Used to be that teens suffered from anxiety due to their hormonal changes and coming of age from adolescence to adulthood.

But the world is fast – very fast.

We are intertwined in social media and connected to people in ways that are not always fulfilling and rewarding.

Anxiety is an epidemic.  The Anxiety and Depression Association says that 10% of all teens experience anxiety so severely that it disrupts their lives.

Fleeting thoughts.

Not always knowing what causes the anxiety.  Scary stuff.

Many stressed out people turn to drugs and alcohol, but there are healthier ways to help a person who is experience runaway anxiety.

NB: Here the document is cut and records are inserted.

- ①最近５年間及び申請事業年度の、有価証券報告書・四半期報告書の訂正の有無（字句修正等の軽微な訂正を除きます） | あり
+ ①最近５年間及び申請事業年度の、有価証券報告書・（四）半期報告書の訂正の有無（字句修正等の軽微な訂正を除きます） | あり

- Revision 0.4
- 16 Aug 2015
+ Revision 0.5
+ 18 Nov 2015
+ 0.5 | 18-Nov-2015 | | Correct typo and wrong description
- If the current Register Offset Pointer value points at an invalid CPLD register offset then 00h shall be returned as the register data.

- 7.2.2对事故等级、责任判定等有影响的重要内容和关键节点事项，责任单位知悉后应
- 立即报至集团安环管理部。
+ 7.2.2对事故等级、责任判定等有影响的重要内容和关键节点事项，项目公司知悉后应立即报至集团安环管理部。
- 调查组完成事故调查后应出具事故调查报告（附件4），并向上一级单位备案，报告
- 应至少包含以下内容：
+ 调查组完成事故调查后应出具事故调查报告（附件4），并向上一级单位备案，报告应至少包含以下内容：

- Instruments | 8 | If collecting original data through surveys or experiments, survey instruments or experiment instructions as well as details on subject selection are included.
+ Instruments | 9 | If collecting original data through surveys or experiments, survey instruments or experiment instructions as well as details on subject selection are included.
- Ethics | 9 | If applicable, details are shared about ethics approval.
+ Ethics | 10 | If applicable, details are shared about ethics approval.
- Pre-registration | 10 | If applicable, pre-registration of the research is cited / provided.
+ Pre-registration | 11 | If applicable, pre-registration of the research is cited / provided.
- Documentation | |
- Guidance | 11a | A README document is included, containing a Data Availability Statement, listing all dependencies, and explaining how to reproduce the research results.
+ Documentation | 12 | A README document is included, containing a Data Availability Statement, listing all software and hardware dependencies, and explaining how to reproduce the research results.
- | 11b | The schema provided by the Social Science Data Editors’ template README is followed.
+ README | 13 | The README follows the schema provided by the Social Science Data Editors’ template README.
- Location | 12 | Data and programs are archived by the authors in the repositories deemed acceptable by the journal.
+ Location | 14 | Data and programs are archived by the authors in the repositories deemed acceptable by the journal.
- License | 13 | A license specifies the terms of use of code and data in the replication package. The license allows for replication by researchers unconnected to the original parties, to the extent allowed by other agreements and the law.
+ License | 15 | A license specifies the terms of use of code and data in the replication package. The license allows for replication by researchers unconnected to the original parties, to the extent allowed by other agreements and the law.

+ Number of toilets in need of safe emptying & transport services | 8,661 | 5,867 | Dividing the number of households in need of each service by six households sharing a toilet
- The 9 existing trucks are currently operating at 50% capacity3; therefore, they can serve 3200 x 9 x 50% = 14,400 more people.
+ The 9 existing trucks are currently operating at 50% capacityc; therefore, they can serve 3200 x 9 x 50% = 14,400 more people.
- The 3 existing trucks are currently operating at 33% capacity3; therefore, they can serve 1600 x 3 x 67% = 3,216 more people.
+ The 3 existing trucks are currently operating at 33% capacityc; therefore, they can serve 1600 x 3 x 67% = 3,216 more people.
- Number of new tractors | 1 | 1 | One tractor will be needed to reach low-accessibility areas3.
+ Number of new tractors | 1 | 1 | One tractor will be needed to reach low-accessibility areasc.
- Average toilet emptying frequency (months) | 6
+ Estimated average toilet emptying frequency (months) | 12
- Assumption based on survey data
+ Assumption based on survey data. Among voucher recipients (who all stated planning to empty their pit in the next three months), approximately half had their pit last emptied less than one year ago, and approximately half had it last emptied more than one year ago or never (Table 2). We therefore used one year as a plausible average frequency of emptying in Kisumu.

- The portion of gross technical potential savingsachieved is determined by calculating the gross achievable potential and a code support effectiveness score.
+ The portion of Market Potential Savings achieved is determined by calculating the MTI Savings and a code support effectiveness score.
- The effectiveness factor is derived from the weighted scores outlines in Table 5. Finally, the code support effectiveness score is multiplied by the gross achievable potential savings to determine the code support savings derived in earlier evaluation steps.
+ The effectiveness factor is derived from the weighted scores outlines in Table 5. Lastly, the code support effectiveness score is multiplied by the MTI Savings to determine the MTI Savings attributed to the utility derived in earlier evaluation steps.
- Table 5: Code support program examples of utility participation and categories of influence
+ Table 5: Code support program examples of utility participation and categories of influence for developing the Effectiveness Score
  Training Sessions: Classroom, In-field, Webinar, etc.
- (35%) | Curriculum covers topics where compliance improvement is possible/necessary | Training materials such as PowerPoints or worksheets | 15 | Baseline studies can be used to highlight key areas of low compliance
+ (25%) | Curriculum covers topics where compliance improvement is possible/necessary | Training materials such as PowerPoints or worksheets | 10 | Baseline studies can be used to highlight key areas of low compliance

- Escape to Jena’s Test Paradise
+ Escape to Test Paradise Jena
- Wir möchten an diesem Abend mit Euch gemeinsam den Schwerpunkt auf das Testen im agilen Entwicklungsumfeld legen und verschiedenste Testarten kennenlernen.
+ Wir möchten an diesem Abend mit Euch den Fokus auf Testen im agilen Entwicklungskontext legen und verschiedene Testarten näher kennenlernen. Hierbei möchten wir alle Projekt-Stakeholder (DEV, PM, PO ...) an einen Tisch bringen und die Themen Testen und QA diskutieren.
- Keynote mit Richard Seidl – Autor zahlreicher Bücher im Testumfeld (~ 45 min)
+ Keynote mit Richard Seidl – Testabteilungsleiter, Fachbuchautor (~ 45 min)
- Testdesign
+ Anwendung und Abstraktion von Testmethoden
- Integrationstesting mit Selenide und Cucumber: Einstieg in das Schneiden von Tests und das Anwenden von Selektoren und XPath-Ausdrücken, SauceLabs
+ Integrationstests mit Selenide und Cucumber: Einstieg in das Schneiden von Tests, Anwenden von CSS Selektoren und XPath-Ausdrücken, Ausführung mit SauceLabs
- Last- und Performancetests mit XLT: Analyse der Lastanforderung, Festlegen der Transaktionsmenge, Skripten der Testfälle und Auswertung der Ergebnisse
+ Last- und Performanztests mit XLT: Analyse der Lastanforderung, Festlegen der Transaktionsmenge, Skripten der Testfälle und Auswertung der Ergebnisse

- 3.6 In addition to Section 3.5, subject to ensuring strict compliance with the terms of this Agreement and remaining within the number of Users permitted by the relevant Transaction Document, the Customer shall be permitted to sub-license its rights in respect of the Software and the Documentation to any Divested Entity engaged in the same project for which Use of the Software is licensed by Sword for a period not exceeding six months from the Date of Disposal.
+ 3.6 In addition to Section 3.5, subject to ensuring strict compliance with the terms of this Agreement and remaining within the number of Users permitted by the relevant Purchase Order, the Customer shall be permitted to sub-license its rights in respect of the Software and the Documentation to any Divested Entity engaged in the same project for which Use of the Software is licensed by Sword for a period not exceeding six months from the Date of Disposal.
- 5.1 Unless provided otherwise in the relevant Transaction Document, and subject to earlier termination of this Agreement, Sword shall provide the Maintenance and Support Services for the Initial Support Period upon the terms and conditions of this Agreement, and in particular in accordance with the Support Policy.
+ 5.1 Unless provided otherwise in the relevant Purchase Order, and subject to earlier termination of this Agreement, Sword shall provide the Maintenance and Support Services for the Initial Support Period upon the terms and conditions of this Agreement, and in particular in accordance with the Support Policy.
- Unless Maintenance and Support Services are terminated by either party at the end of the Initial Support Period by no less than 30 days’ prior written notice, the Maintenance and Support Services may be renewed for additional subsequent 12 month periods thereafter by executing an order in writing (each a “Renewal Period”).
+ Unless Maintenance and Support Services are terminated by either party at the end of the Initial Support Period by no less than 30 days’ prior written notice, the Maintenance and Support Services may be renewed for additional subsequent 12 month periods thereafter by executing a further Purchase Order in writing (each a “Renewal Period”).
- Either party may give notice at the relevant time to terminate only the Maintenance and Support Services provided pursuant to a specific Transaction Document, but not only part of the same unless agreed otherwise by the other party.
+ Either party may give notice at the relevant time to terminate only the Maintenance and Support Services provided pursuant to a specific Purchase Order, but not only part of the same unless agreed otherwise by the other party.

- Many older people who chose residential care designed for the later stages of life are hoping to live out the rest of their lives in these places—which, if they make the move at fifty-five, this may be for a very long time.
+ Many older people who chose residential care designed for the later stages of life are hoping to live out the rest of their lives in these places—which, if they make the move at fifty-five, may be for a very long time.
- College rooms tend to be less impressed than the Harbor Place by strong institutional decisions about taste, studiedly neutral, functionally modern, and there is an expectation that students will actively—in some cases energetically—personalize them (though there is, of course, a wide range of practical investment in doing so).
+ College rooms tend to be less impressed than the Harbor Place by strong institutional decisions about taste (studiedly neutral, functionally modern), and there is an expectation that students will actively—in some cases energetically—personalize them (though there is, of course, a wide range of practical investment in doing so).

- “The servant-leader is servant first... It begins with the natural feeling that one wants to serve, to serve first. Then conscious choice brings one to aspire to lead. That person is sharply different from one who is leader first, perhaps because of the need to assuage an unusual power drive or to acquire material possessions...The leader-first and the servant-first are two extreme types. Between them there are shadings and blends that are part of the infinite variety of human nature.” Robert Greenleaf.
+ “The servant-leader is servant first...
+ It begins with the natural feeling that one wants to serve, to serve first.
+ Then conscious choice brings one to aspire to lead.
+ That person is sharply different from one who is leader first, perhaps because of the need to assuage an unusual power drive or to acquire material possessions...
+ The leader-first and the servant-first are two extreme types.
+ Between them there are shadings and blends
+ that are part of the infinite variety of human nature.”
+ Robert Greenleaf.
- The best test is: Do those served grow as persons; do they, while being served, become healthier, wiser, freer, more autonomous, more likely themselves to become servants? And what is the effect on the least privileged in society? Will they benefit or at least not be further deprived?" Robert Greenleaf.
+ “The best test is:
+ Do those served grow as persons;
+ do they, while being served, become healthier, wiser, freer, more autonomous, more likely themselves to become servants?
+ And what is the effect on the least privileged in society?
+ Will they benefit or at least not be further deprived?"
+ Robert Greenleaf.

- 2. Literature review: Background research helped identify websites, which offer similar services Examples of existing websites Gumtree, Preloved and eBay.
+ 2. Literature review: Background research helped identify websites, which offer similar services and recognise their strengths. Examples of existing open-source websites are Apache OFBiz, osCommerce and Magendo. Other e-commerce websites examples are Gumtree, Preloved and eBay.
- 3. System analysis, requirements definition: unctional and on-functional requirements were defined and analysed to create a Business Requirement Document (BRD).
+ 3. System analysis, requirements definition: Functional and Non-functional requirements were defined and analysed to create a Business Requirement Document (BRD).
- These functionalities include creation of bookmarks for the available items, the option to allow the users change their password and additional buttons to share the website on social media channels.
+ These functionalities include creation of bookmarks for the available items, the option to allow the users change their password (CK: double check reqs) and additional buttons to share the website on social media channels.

  1. Listen carefully and respectfully to their concerns and remain non-judgmental.
  2. Calm the anxious person but reassure them that anxiety is a natural part of life and that when it sometimes gets out of hand, anxiety can be reduced and they can feel better again.
  3. Draw the person out to explore what situations or what people may be contributing to their anxiety.
  4. Offer praise when this person shows courage to forge ahead in life in the wake of such uneasiness.
  5. Recommend seeking professional help if anxiety lasts longer than six months or if you become very concerned about how they are handling their anxiety.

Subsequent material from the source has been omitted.